Planning for the Super Bowl started more than a year in advance for some agencies and even earlier for others. Proper planning was key in achieving the desired results. Two table-top exercises were conducted to discuss scenarios and risks with varying levels of severity and probability associated with them.  Members of several involved agencies took part in these table tops and discussed their response plans. Some of the scenarios considered were:

  • Inclement weather- snow, ice, heavy rain, flooding.
  • Highway Incidents- motor-vehicle crash, pedestrian involved, involving Hazmat spill, utility pole knockdown, emergency roadway repairs.
  • Personnel staffing issues.
  • Transportation mode shift different than what was predicted.
  • Terrorism/Large-scale public safety threat.
  • Telecommunication issues/failure.
  • Power failure.

For each of the above risks, the group discussed the likeliness of it taking place and its severity if it were to happen.
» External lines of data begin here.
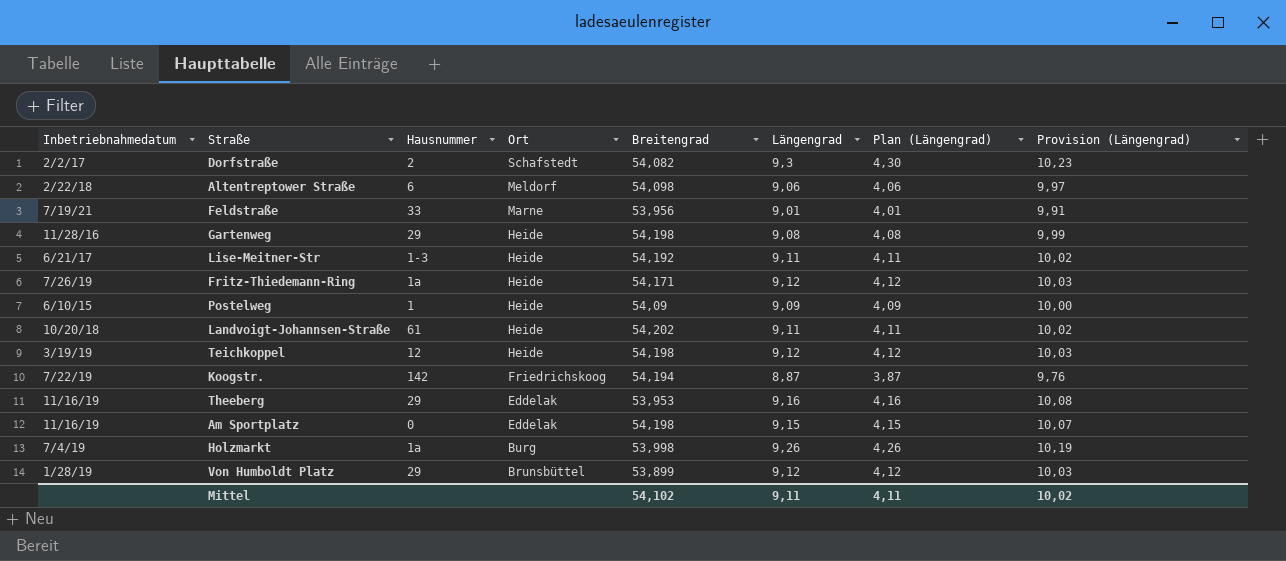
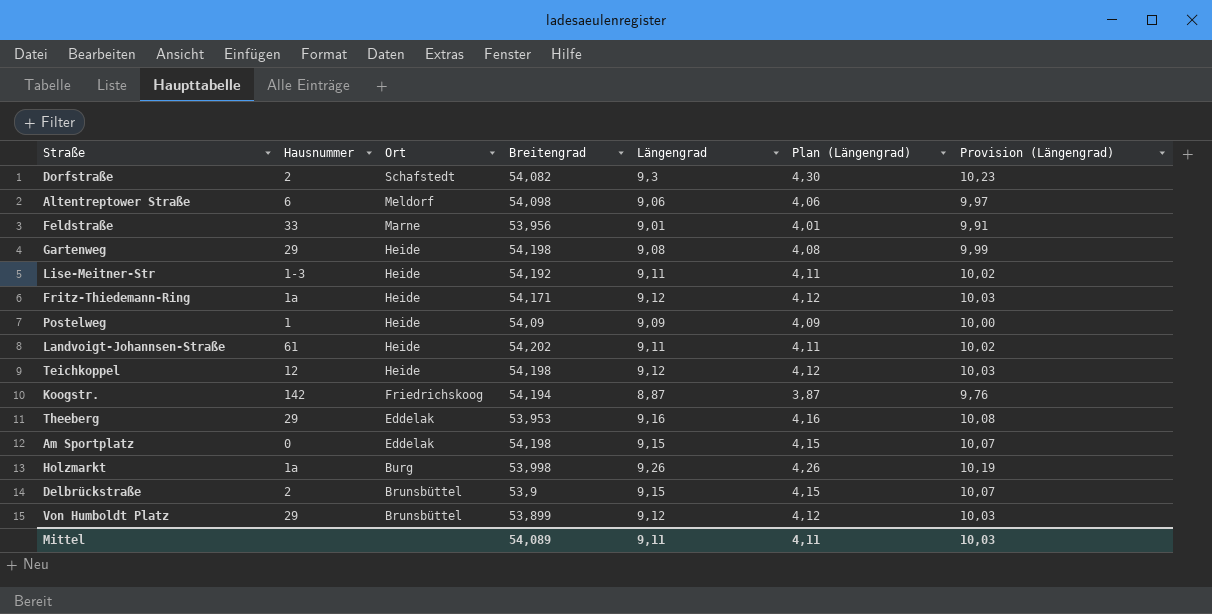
column Inbetriebnahmedatum | position: 1 -> none
row Delbrückstraße: none -> 2 | Brunsbüttel | 53,9 | 9,15 | 4,15 | 10,07
Mittel | Breitengrad: 54,102 -> 54,089
Mittel | Provision (Längengrad): 10,02 -> 10,03

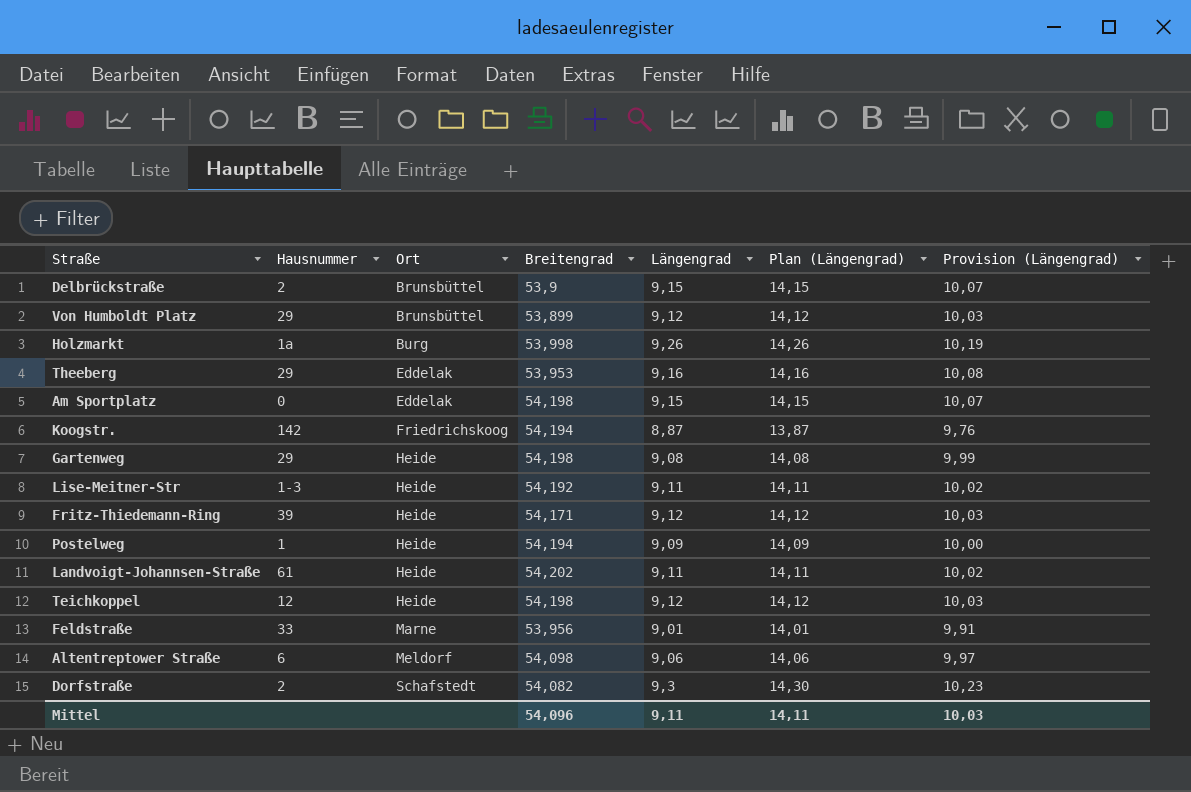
row order: Ort descending -> Ort ascending
column Plan (Längengrad) | formula: [Längengrad] - 5 -> [Längengrad] + 5
Fritz-Thiedemann-Ring | Hausnummer: 1a -> 39
Postelweg | Breitengrad: 54,09 -> 54,194
Mittel | Breitengrad: 54,089 -> 54,096
Mittel | Plan (Längengrad): 4,11 -> 14,11

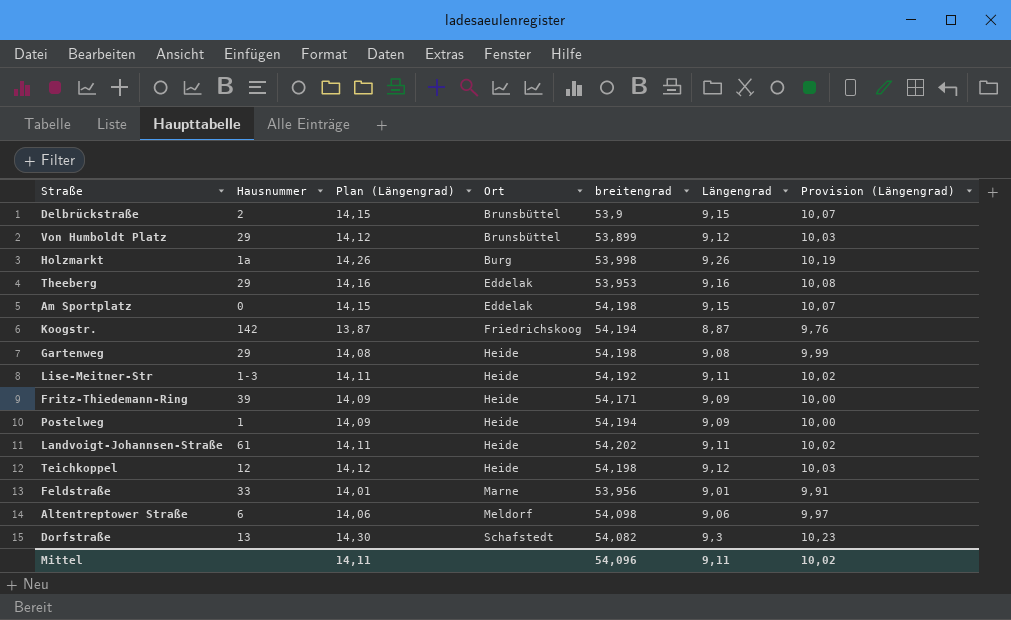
column Plan (Längengrad) | position: 6 -> 3
column name: Breitengrad -> breitengrad
Fritz-Thiedemann-Ring | Plan (Längengrad): 14,12 -> 14,09
Fritz-Thiedemann-Ring | Längengrad: 9,12 -> 9,09
Fritz-Thiedemann-Ring | Provision (Längengrad): 10,03 -> 10,00
Dorfstraße | Hausnummer: 2 -> 13
Mittel | Provision (Längengrad): 10,03 -> 10,02

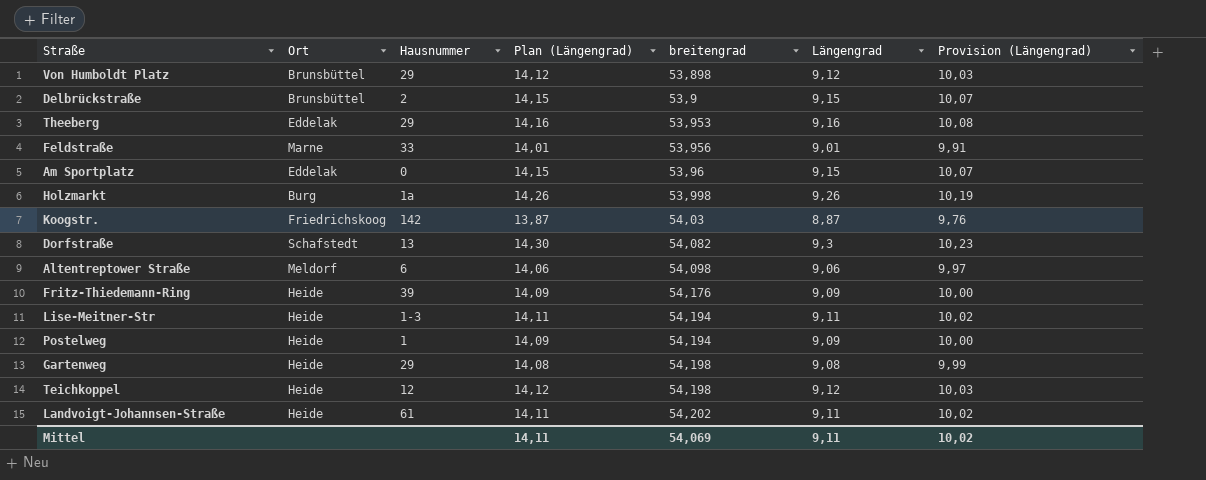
row order: Ort ascending -> breitengrad ascending
column Ort | position: 4 -> 2
Von Humboldt Platz | breitengrad: 53,899 -> 53,898
Am Sportplatz | breitengrad: 54,198 -> 53,96
Koogstr. | breitengrad: 54,194 -> 54,03
Fritz-Thiedemann-Ring | breitengrad: 54,171 -> 54,176
Lise-Meitner-Str | breitengrad: 54,192 -> 54,194
Mittel | breitengrad: 54,096 -> 54,069

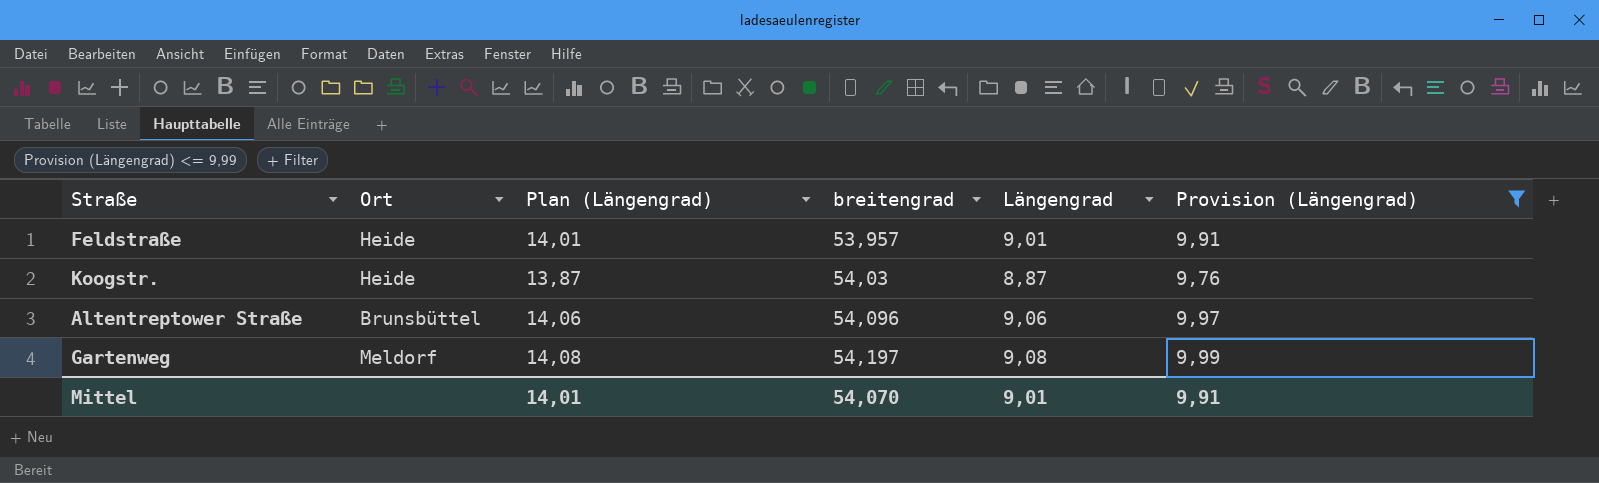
filter: none -> Provision (Längengrad) <= 9,99
column Hausnummer | position: 3 -> none
Feldstraße | Ort: Marne -> Heide
Feldstraße | breitengrad: 53,956 -> 53,957
Koogstr. | Ort: Friedrichskoog -> Heide
Altentreptower Straße | Ort: Meldorf -> Brunsbüttel
Altentreptower Straße | breitengrad: 54,098 -> 54,096
Gartenweg | Ort: Heide -> Meldorf
Gartenweg | breitengrad: 54,198 -> 54,197
Mittel | Plan (Längengrad): 14,11 -> 14,01
Mittel | breitengrad: 54,069 -> 54,070
Mittel | Längengrad: 9,11 -> 9,01
Mittel | Provision (Längengrad): 10,02 -> 9,91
Deploying TSM&O Strategies:

  • The Statewide Traffic Management Center became the nerve center for transportation, while a multi-agency, multifaceted temporary yet state-of-art facility served as the command center.
  • A “Traffic Operations Playbook” was created with very fine details and circulated to everyone with a role.
  • Deployed technology: Extra CCTVs, portable color VMS to match the color coded parking assignment, and Bluetooth readers.
  • Multi-level snow removal plan was created.
  • NJDOT and the Stadium procured snow-melters.
  • Service Patrol: Added beats around the stadium for rapid response and clearance.
  • Developed evacuation plans.
  • Lane closures along the highways in the vicinity of MetLife stadium were denied.
  • Dedicated Incident Management Response Team members throughout the week for team movements and game day readiness.
  • NJ State Police Incident Management unit worked with utility companies to have a standby crew
  • Existing permanent DMS were used for travel times and advance traveler information.
  • Created a Super Bowl centric widget on New Jersey DOT’s 511 website.
  • Standby structural engineers and electricians for rapid response if needed.

Lessons Learned:

  • Planning for operations across agencies including identifying and mitigating risks contributed greatly to success.
  • Do not attempt to deploy complicated new software on short notice.
  • There is value in co-locating key multi- agency decision makers to share situational awareness and therefore making quick important decisions.
  • Local experts could have been more firm with the NFL on issues such as passenger drop-off.
  • Sharing a common channel on the 800 MHz radio among NJSP and other transportation providers was valuable for coordination and communication back-up.
  • Prioritizing ITS devices for repair before and during Super Bowl Week was helpful
  • It is important to be flexible and keep some resources in reserve to meet emerging last-minute needs.
  • Leverage momentum of major special events to accelerate ITS device deployment, including multi-agency collaboration, utility company responsiveness, and innovative design and procurement options.

The New Jersey Department of Transportation published an executive summary and a detailed report. 


Disclaimer: The above article strictly captures my thoughts and experience as they relate to the preparation of Super Bowl XLVIII, and in no way represents the views of the New Jersey Department of Transportation or any other agencies that were involved.